** DIRECTIONS **
The records below are to be transcribed in full, exactly as given.

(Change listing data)
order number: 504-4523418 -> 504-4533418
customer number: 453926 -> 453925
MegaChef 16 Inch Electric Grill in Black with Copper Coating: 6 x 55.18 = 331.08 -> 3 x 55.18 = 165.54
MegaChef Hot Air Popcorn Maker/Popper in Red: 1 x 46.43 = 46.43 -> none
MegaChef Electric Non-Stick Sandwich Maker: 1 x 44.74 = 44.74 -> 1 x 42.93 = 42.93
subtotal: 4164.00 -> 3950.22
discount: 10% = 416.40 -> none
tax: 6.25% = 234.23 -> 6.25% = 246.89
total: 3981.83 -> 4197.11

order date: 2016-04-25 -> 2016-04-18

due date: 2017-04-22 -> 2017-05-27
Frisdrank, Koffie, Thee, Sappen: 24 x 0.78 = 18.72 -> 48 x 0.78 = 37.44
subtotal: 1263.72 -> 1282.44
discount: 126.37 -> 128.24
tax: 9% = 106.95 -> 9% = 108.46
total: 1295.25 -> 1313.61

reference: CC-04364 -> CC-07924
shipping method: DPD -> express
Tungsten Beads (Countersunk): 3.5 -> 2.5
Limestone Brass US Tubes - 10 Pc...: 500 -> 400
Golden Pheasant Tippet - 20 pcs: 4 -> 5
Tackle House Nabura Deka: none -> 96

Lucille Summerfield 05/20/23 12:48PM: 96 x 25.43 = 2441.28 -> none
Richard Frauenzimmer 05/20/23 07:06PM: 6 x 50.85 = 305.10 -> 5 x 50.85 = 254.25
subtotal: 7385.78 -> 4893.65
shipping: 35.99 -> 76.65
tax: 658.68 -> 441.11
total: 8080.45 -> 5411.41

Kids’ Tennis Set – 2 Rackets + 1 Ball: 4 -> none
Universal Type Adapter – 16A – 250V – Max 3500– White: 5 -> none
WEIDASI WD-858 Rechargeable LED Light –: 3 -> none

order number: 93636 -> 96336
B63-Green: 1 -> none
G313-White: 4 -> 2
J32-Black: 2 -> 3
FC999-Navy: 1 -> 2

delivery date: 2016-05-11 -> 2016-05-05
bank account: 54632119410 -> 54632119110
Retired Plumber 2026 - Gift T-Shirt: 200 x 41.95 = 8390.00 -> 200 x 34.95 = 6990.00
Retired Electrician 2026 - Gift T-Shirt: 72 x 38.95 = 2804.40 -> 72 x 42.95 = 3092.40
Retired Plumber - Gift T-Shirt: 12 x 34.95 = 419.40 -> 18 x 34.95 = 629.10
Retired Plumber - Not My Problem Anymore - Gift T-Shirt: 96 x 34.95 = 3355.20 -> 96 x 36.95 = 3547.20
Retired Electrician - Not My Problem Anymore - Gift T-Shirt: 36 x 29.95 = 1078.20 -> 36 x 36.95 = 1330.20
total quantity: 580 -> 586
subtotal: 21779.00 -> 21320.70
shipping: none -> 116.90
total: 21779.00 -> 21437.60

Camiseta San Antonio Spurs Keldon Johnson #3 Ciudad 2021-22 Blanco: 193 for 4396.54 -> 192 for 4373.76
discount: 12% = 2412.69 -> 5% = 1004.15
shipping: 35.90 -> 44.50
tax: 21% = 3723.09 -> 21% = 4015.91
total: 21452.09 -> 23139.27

** FINISHED TASK **
order number: 504-4523418 -> 504-4533418
customer number: 453926 -> 453925
MegaChef 16 Inch Electric Grill in Black with Copper Coating: 6 x 55.18 = 331.08 -> 3 x 55.18 = 165.54
MegaChef Hot Air Popcorn Maker/Popper in Red: 1 x 46.43 = 46.43 -> none
MegaChef Electric Non-Stick Sandwich Maker: 1 x 44.74 = 44.74 -> 1 x 42.93 = 42.93
subtotal: 4164.00 -> 3950.22
discount: 10% = 416.40 -> none
tax: 6.25% = 234.23 -> 6.25% = 246.89
total: 3981.83 -> 4197.11

order date: 2016-04-25 -> 2016-04-18

due date: 2017-04-22 -> 2017-05-27
Frisdrank, Koffie, Thee, Sappen: 24 x 0.78 = 18.72 -> 48 x 0.78 = 37.44
subtotal: 1263.72 -> 1282.44
discount: 126.37 -> 128.24
tax: 9% = 106.95 -> 9% = 108.46
total: 1295.25 -> 1313.61

reference: CC-04364 -> CC-07924
shipping method: DPD -> express
Tungsten Beads (Countersunk): 3.5 -> 2.5
Limestone Brass US Tubes - 10 Pc...: 500 -> 400
Golden Pheasant Tippet - 20 pcs: 4 -> 5
Tackle House Nabura Deka: none -> 96

Lucille Summerfield 05/20/23 12:48PM: 96 x 25.43 = 2441.28 -> none
Richard Frauenzimmer 05/20/23 07:06PM: 6 x 50.85 = 305.10 -> 5 x 50.85 = 254.25
subtotal: 7385.78 -> 4893.65
shipping: 35.99 -> 76.65
tax: 658.68 -> 441.11
total: 8080.45 -> 5411.41

Kids’ Tennis Set – 2 Rackets + 1 Ball: 4 -> none
Universal Type Adapter – 16A – 250V – Max 3500– White: 5 -> none
WEIDASI WD-858 Rechargeable LED Light –: 3 -> none

order number: 93636 -> 96336
B63-Green: 1 -> none
G313-White: 4 -> 2
J32-Black: 2 -> 3
FC999-Navy: 1 -> 2

delivery date: 2016-05-11 -> 2016-05-05
bank account: 54632119410 -> 54632119110
Retired Plumber 2026 - Gift T-Shirt: 200 x 41.95 = 8390.00 -> 200 x 34.95 = 6990.00
Retired Electrician 2026 - Gift T-Shirt: 72 x 38.95 = 2804.40 -> 72 x 42.95 = 3092.40
Retired Plumber - Gift T-Shirt: 12 x 34.95 = 419.40 -> 18 x 34.95 = 629.10
Retired Plumber - Not My Problem Anymore - Gift T-Shirt: 96 x 34.95 = 3355.20 -> 96 x 36.95 = 3547.20
Retired Electrician - Not My Problem Anymore - Gift T-Shirt: 36 x 29.95 = 1078.20 -> 36 x 36.95 = 1330.20
total quantity: 580 -> 586
subtotal: 21779.00 -> 21320.70
shipping: none -> 116.90
total: 21779.00 -> 21437.60

Camiseta San Antonio Spurs Keldon Johnson #3 Ciudad 2021-22 Blanco: 193 for 4396.54 -> 192 for 4373.76
discount: 12% = 2412.69 -> 5% = 1004.15
shipping: 35.90 -> 44.50
tax: 21% = 3723.09 -> 21% = 4015.91
total: 21452.09 -> 23139.27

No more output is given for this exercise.